Before-and-after page screenshots:
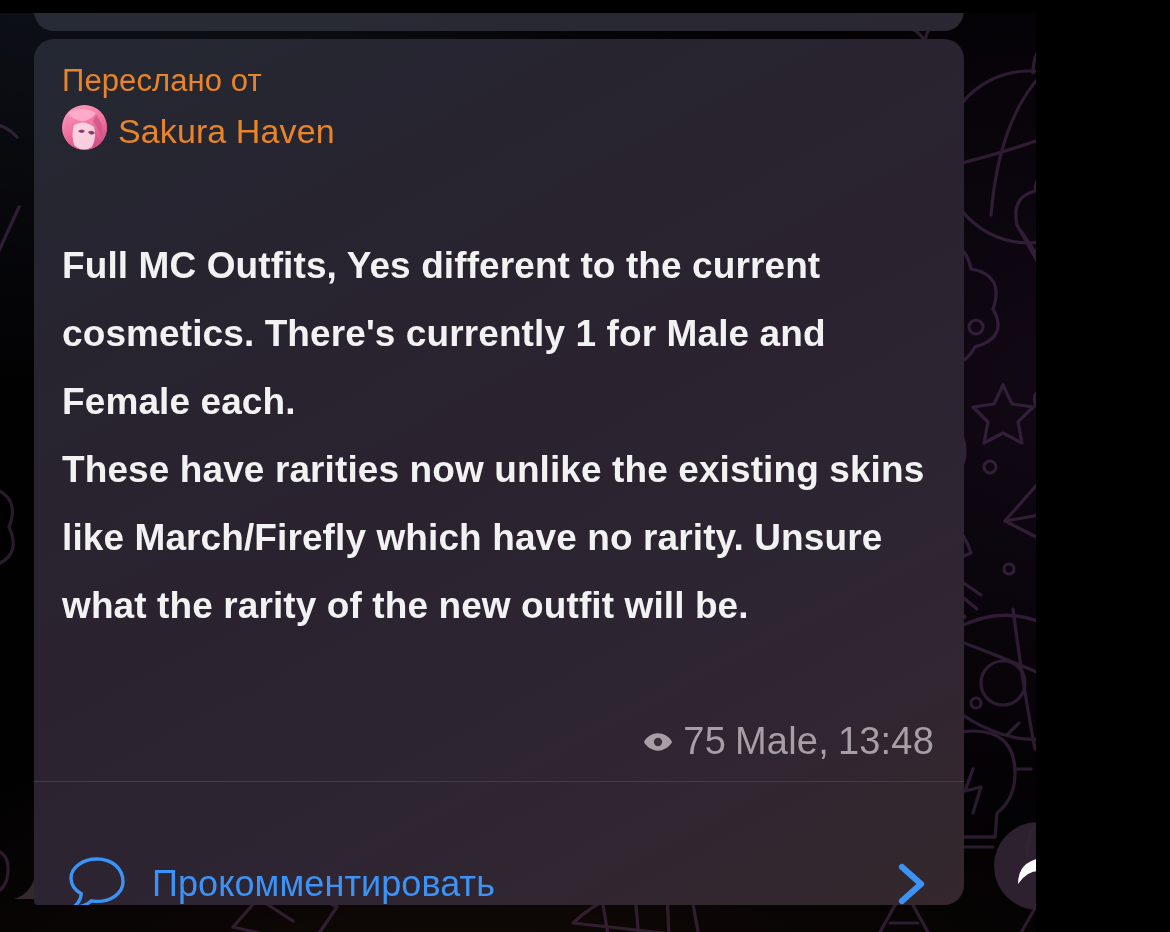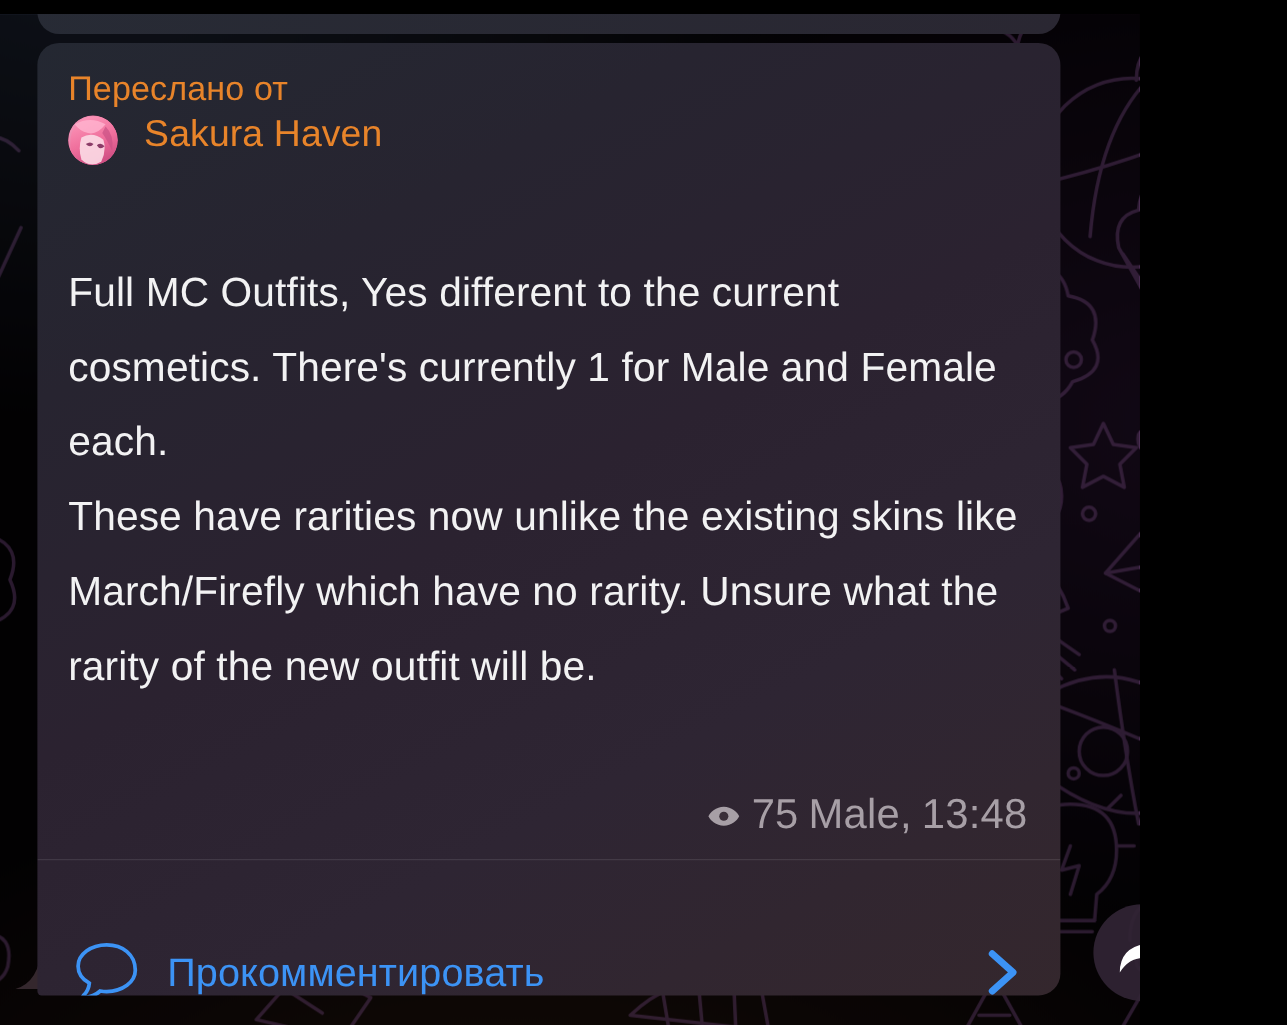--- a/index.html
+++ b/index.html
@@ -82,7 +82,7 @@
     line-height:1.0;
     margin-bottom:9px;
   }
-  .fwd-row { display:flex; align-items:flex-start; gap:24px; margin-bottom:12px; }
+  .fwd-row { display:flex; align-items:flex-end; gap:11px; margin-bottom:12px; }
   .fwd-avatar {
     width:45px; height:45px; border-radius:50%;
     flex:0 0 45px;

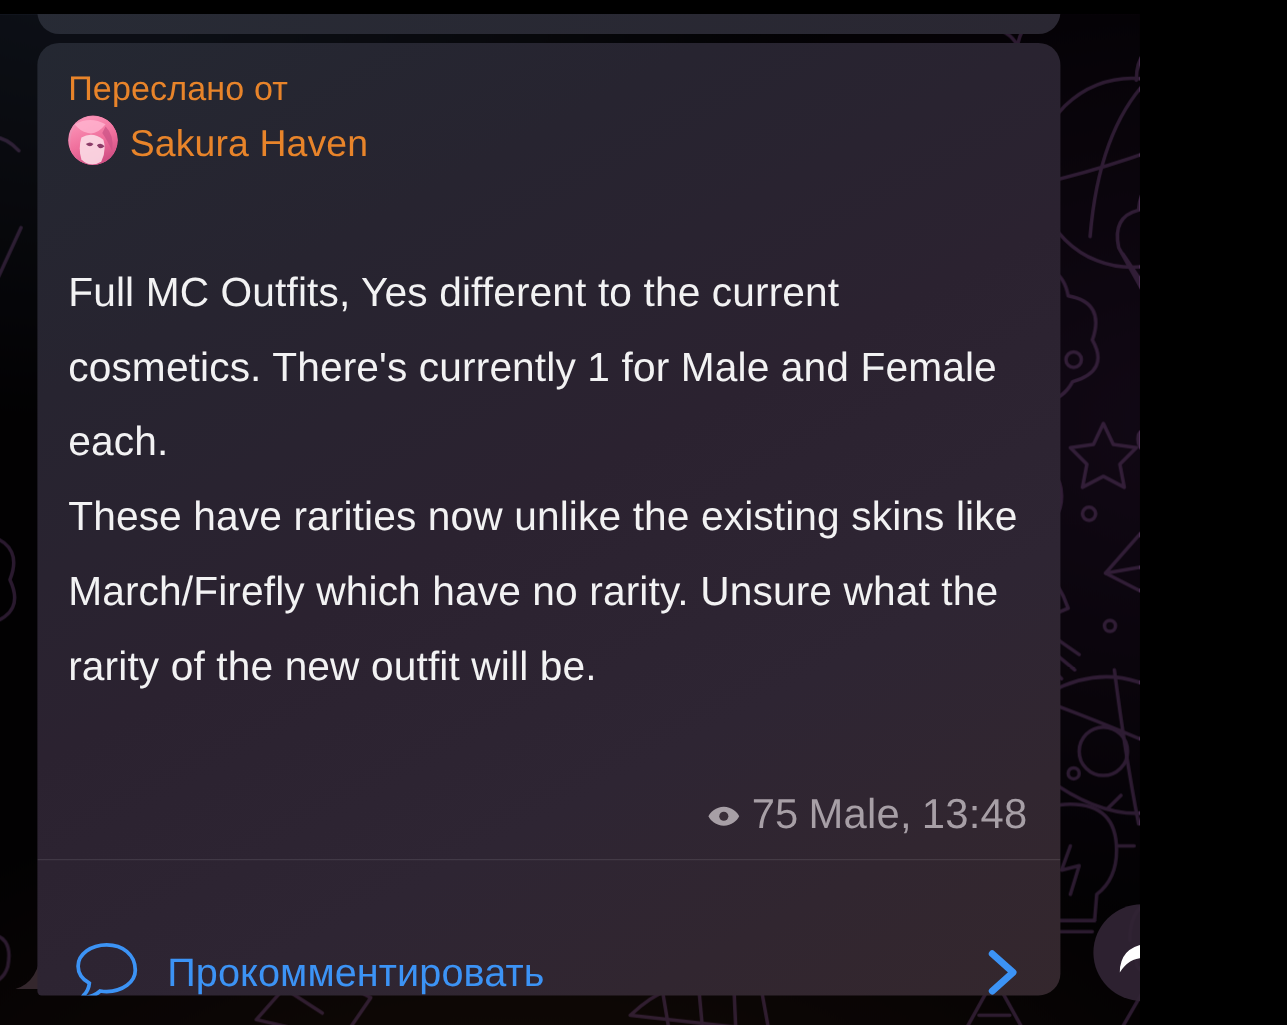--- a/index.html
+++ b/index.html
@@ -116,6 +116,7 @@
     line-height:68px;
     letter-spacing:0.1px;
     white-space:pre-wrap;
+    font-weight:bold;
   }
   .msg-text-wrap { position:relative; }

# Exercise
Only lines holding the word "items" belong in the answer; copy all of them from the records.

# Result for this task
-  .fwd-row { display:flex; align-items:flex-start; gap:24px; margin-bottom:12px; }
+  .fwd-row { display:flex; align-items:flex-end; gap:11px; margin-bottom:12px; }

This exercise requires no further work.